From the mocking cover art to the orchestral notes that grace the music to the loose thematic ties that link the songs, the Mothers of Invention’s We’re Only in It for the Money turns Sgt. Pepper’s Lonely Hearts Club Band on its head. But it’s not so much the Beatles’ masterpiece – which was released nine months before the Mothers album – that Frank Zappa and his band of musical pranksters ruthlessly skewer; it’s the culture that fed and supported it.

The Mothers’ first two albums, 1966’s Freak Out! and 1967’s Absolutely Free, drew from a growing pool of avant-garde noise, free-form jazz, old-school doo-wop, distorted garage rock and psychedelic pop. They’re complicated, complex listens – far more challenging than most of the pop and rock that dominated airwaves at the time. When the Beatles began adding symphonic flourishes to their music and wrapping the entire package in a hazy kaleidoscopic hue, Zappa – never one to suffer fools or foolish hippie idealism easily – reacted the best way he knew how: with his music.

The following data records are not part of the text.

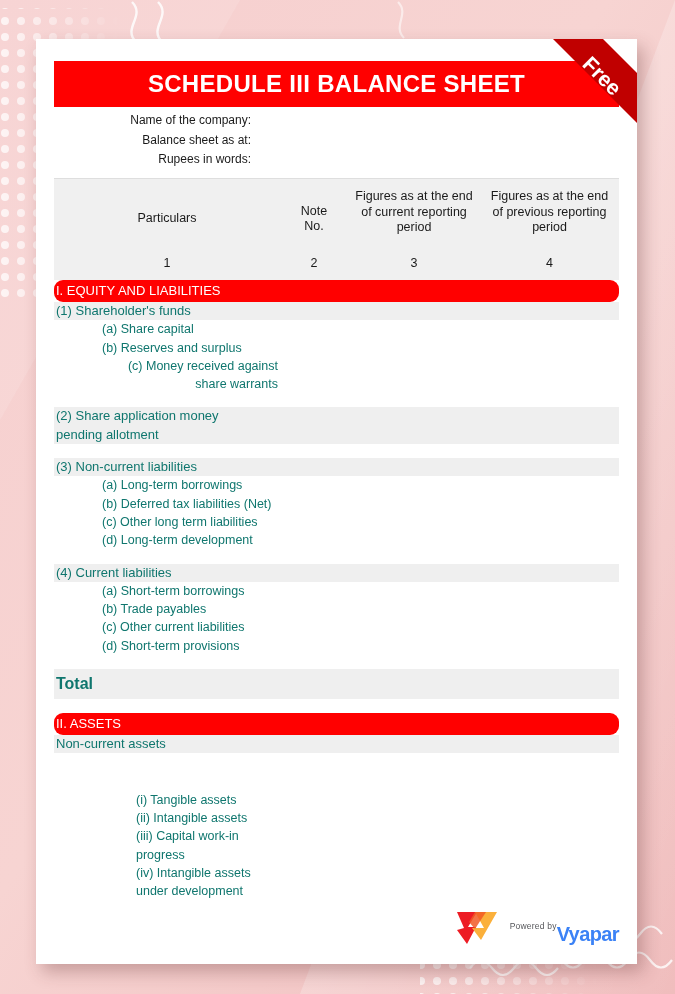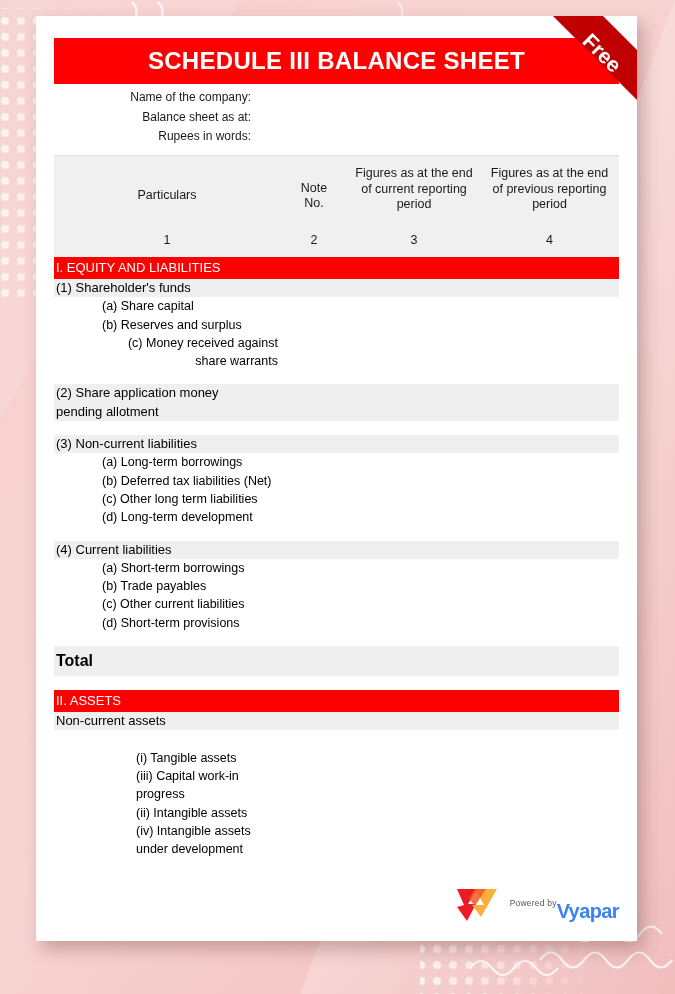--- a/index.html
+++ b/index.html
@@ -11,21 +11,21 @@
     overflow:hidden;
   }
 
   
   #bg { position:absolute; inset:0; z-index:0; }
   #bg svg { display:block; width:675px; height:994px; }
 
   
   #sheet {
     position:absolute;
-    left:36px; top:16px;
+    left:36px; top:39px;
     width:601px; height:925px;
     background:#ffffff;
     box-shadow:6px 8px 16px rgba(90,40,40,.30);
     z-index:2;
     overflow:hidden;
   }
 
   
   #ribbon {
     position:absolute; right:0; top:0;
@@ -74,29 +74,29 @@
   .c-cur  { width:132px; }
   .c-prev { width:139px; }
 
   .thead .c-part .th-txt { display:flex; align-items:center; justify-content:center; height:60px; }
   .thead .c-note .th-txt { display:flex; align-items:center; justify-content:center; height:60px; }
 
   .row { display:flex; width:565px; align-items:flex-start; }
   .row .lbl {
     width:226px;
     font-size:12.5px;
-    color:#000000;
+    color:#0f766e;
     line-height:18.3px;
     padding:0 2px;
     white-space:pre-line;
   }
   .row .val { font-size:12.5px; color:#1a1a1a; line-height:18.3px; }
 
   
-  .r-section { background:#FF0000; height:22px; align-items:center; }
+  .r-section { background:#FF0000; height:22px; align-items:center;border-radius:9px; }
   .r-section .lbl { color:#ffffff; font-size:13px; padding-left:2px; }
 
   .r-group { background:#efefef; align-items:center; }
   .r-group .lbl { font-size:13px; padding-left:2px; }
 
   .r-item { background:#ffffff; }
   .r-item .lbl { padding-left:0; }
 
   .r-total { background:#efefef; height:30px; align-items:center; }
   .r-total .lbl { font-size:16px; font-weight:bold; padding-left:2px; }
@@ -367,34 +367,34 @@
           <div class="val num-col">&nbsp;</div>
           <div class="val cur-col">&nbsp;</div>
           <div class="val prev-col">&nbsp;</div>
         </div>
         <div class="row r-item">
           <div class="val num-col">&nbsp;</div>
           <div class="val cur-col">&nbsp;</div>
           <div class="val prev-col">&nbsp;</div>
         </div>
         <div class="row r-item">
-          <div class="lbl" style="padding-left: 82px;">(i) Tangible assets</div>
+          <div class="lbl" style="padding-left: 82px; margin-top: 19px;">(i) Tangible assets</div>
+          <div class="val num-col">&nbsp;</div>
+          <div class="val cur-col">&nbsp;</div>
+          <div class="val prev-col">&nbsp;</div>
+        </div>
+        <div class="row r-item">
+          <div class="lbl" style="padding-left: 82px;">(ii) Intangible assets</div>
           <div class="val num-col">&nbsp;</div>
           <div class="val cur-col">&nbsp;</div>
           <div class="val prev-col">&nbsp;</div>
         </div>
         <div class="row r-item">
           <div class="lbl" style="padding-left: 82px;">(iii) Capital work-in
        progress</div>
-          <div class="val num-col">&nbsp;</div>
-          <div class="val cur-col">&nbsp;</div>
-          <div class="val prev-col">&nbsp;</div>
-        </div>
-        <div class="row r-item">
-          <div class="lbl" style="padding-left: 82px;">(ii) Intangible assets</div>
           <div class="val num-col">&nbsp;</div>
           <div class="val cur-col">&nbsp;</div>
           <div class="val prev-col">&nbsp;</div>
         </div>
         <div class="row r-item">
           <div class="lbl" style="padding-left: 82px;">(iv) Intangible assets
        under development</div>
           <div class="val num-col">&nbsp;</div>
           <div class="val cur-col">&nbsp;</div>
           <div class="val prev-col">&nbsp;</div>

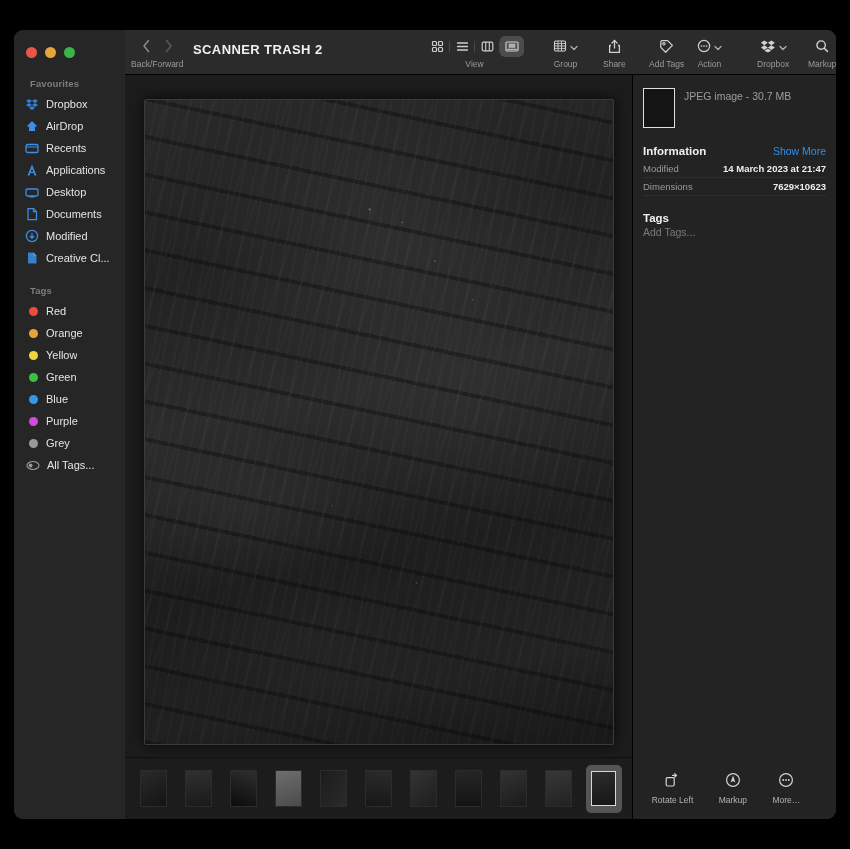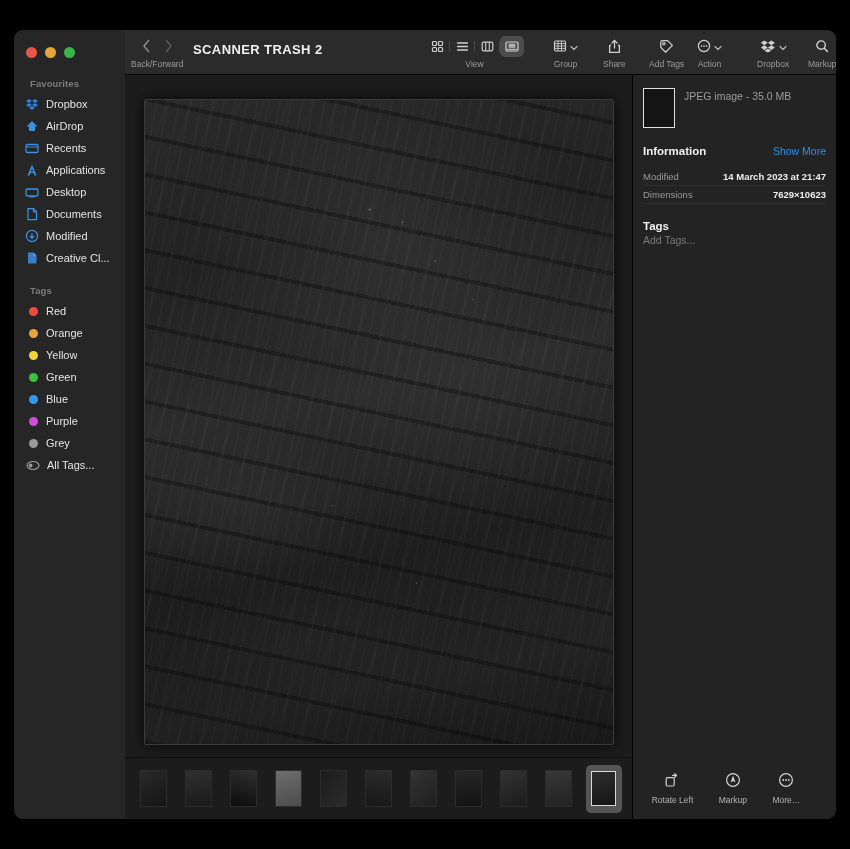--- a/index.html
+++ b/index.html
@@ -223,21 +223,21 @@
     flex: 0 0 32px;
     border: 1.5px solid #e0e0e0;
     background: #141414;
     margin-top: 2px;
   }
   #file-name { font-size: 12px; font-weight: 400; color: #f2f2f2; line-height: 15px; }
   #file-meta { font-size: 10.5px; color: #9d9d9d; margin-top: 4px; }
 
   .sect-head {
     display: flex; justify-content: space-between; align-items: baseline;
-    margin-top: 17px; margin-bottom: 11px;
+    margin-top: 17px; margin-bottom: 3px;
   }
   .sect-title { font-size: 11.5px; font-weight: 700; color: #f0f0f0; }
   #show-more { font-size: 10.5px; color: #2f8fe8; }
 
   .info-row {
     display: flex; justify-content: space-between; align-items: baseline;
     padding: 3px 0;
     border-bottom: 1px solid #2e2e2e;
     gap: 6px;
   }
@@ -598,21 +598,21 @@
               <div class="thumb" style="background:linear-gradient(160deg,#2e2e2e,#151515)"></div>
             </div>
         </div>
       </div>
 
       <div id="info">
         <div id="info-scroll">
           <div id="file-head">
             <div id="file-thumb"></div>
             <div>
-              <div id="file-meta">JPEG image - 35.0 MB</div>
+              <div id="file-meta">JPEG image - 30.7 MB</div>
             </div>
           </div>
 
           <div class="sect-head">
             <div class="sect-title">Information</div>
             <div id="show-more">Show More</div>
           </div>
 
           <div class="info-row">
             <span class="info-key">Modified</span>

We’re Only in It for the Money, which was released on March 4, 1968, is even more unconventional than the previous two Mothers albums. Its 18 songs – ranging in length from the just-over-a-minute-long "What’s the Ugliest Part of Your Body?" to the six-minute closer – take aim at nearly every corner of late-‘60s culture, from political blowhards to hippie simplicity. The music, a difficult but rewarding mix of intricately structured and played art-rock and symphonic pop, is just as biting.

Not so surprisingly, it went over the heads of most of the general record-buying public. We’re Only in It for the Money still managed to reach No. 30 – Zappa’s best showing until Apostrophe became his only Top 10 album in 1974 – and build a small reputation as a counterculture classic.

Several of its songs – including "Are You Hung Up?," "Who Needs the Peace Corps?," "Absolutely Free," "Let’s Make the Water Turn Black" and "Take Your Clothes Off When You Dance" – rank among Zappa’s best. The album, a companion piece to the era more than one to Sgt. Pepper, stands as the Mothers’ finest. It’s not an easy record to get into, but its complexities reveal a strange, trippy masterpiece – just like the Beatles classic.